Drawn neatly onto a map this mingling of one into the other can appear deceptively straightforward, a simple release into the ocean. And yet this is not the case at all, at least not in those rivers that I have grown with. Tides rise twice a day to meet the river and force it, for a while at least, to flow backwards. When the tide recedes the river flows downwards once more, but the water remains brackish, a delightfully harsh word to describe the swirling water that is neither salty nor fresh, but somewhere in between. Sometimes, times of transition can feel brackish too.

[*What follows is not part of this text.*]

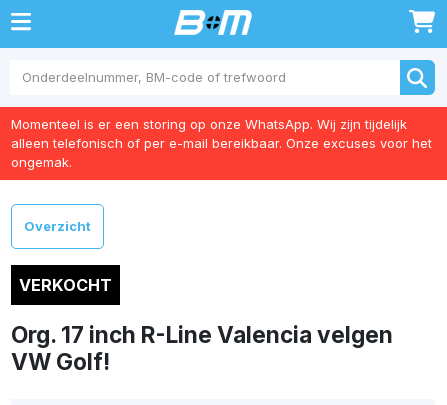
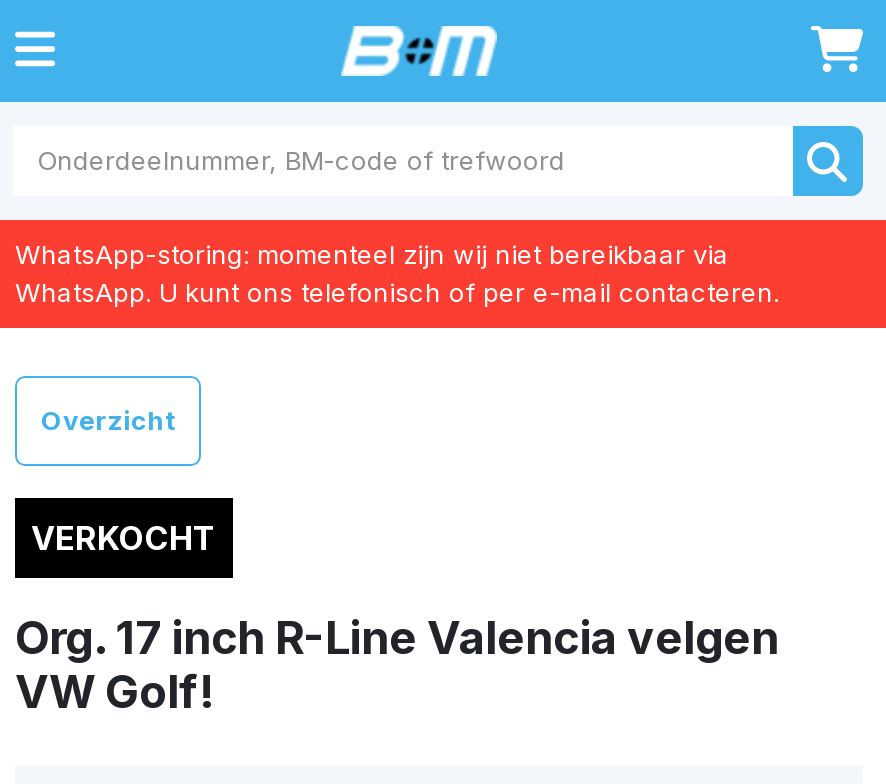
[11,116,432,170] Momenteel is er een storing op onze WhatsApp. Wij zijn tijdelijk | alleen telefonisch of per e-mail bereikbaar. Onze excuses voor het | ongemak. -> [15,238,779,308] WhatsApp-storing: momenteel zijn wij niet bereikbaar via | WhatsApp. U kunt ons telefonisch of per e-mail contacteren.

Rivers have been a part of our history for as long as humanity's existence. They have drawn otherwise invisible lines on the land to etch out borders from one country to another. For a long stretch of time they were the main routes on which goods could travel from faraway lands. For an even longer time, rivers have been the place we collected water from, bathed in, washed our clothes in.

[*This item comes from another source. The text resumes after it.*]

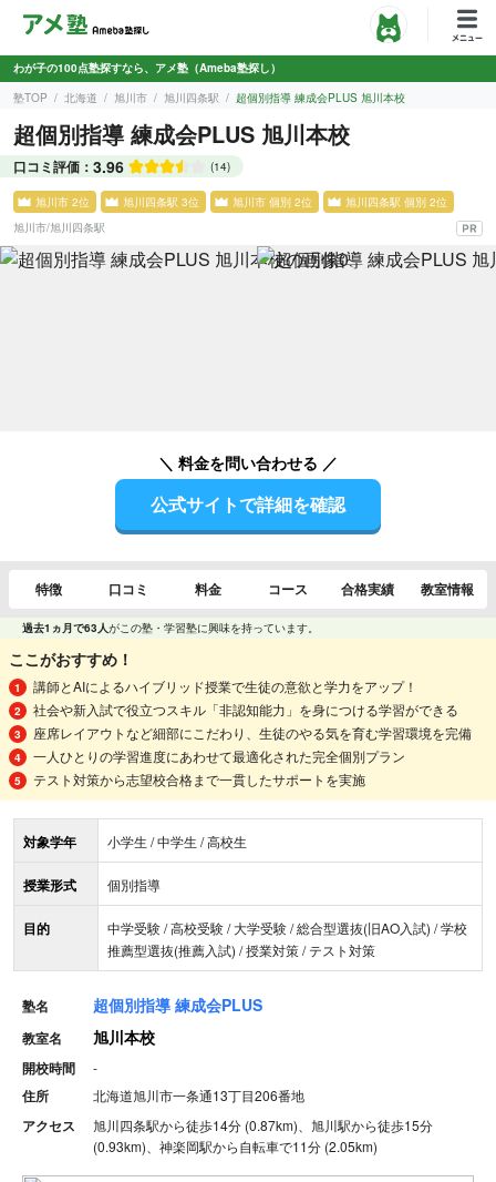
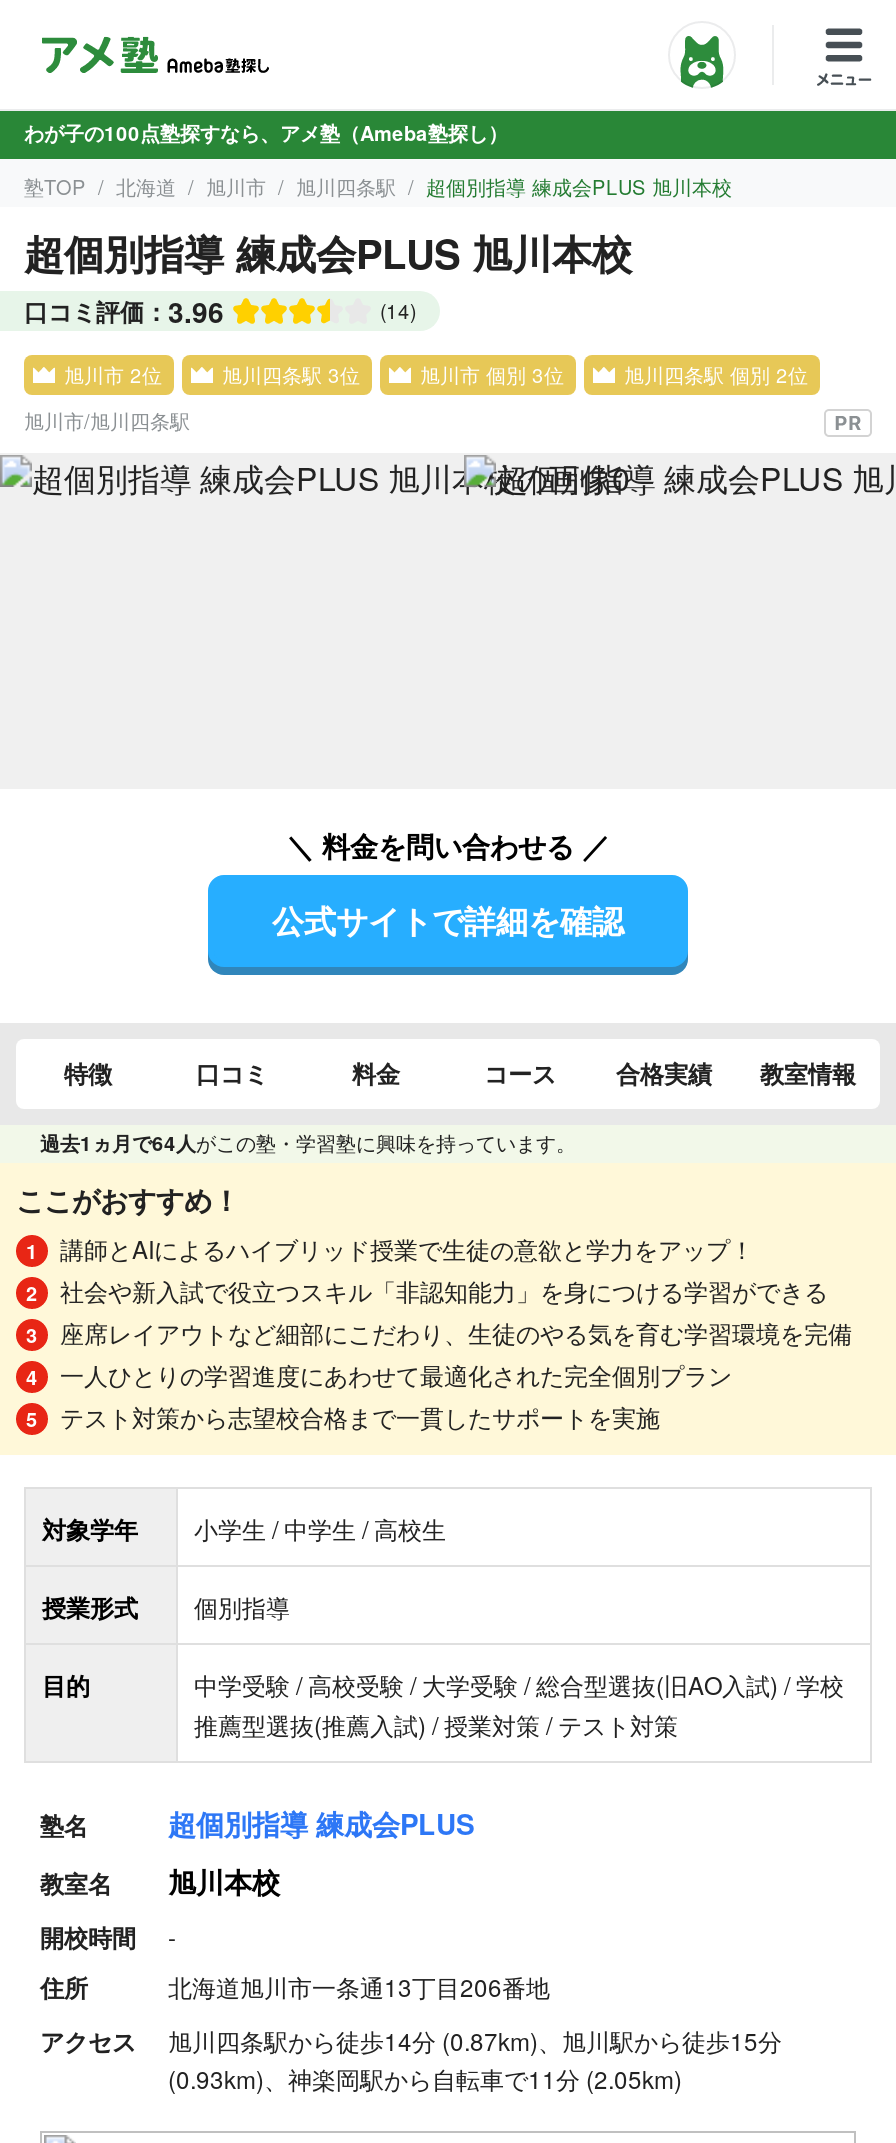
[232,194,312,210] 旭川市 個別 2位 -> [420,361,564,389] 旭川市 個別 3位
[22,620,319,635] 過去1ヵ月で63人がこの塾・学習塾に興味を持っています。 -> [40,1129,576,1157] 過去1ヵ月で64人がこの塾・学習塾に興味を持っています。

I still love bathing in rivers.
Unlike other bodies of water, rivers are so changeable. On any given day their character can change - sometimes in minutes. They can be wild and rushing, swollen and powerful, steady, even gone for a while.
Greek philosopher Herclitus says:
“No man ever steps in the same river twice, for it's not the same river and he's not the same man.”
Perhaps this is why I love wild swimming so much, particularly in the places pierced by thin threads of water. They remind me of the changeable nature of life, with all it's various weatherings.
I particularly love cold water (not that there is much of that where I currently am). It blurs the edges of my being until I am part of the water, and the water is a part of me. On a quantum level, where particles are unbound by what we would normally consider the “laws” of physics, particles can move spontaneously between disconnected places and objects. In a very real way, this dissolving of self into river and river into self is entirely possible. Like a glass holding water droplets, I am a container for some of those wild places I have swum in where their precious particles have melted into me, and I have scattered some of my soul's pieces in each body of water I have been in.
Here there is a beach known as “Black sands beach”. The sand is, mostly, sand coloured, except for sweeping arcs of blackened streaks, almost as if singed by fire. This comes from the water that gathers in the river and spills into the sea in a tiny estuary, having first run through natural petroleum reserves hidden deep in the ground.
What is even more fascinating is that I've seen this reflected in the shells I have seen, black oyster and scallop shells, snails studded with black polka dots. They are all the more beautiful for their unusual dark markings.
I am guilty of tarnishing so many things to do with crude oil as “bad” - yet here is an example of oil influencing the landscape in a way that is wholly and naturally occurring, with no human influence. It reminds me to step back, enjoy the nuances of life, the subtleties and puzzles, knowing that we still have much to learn, and we are not expected to have all the answers.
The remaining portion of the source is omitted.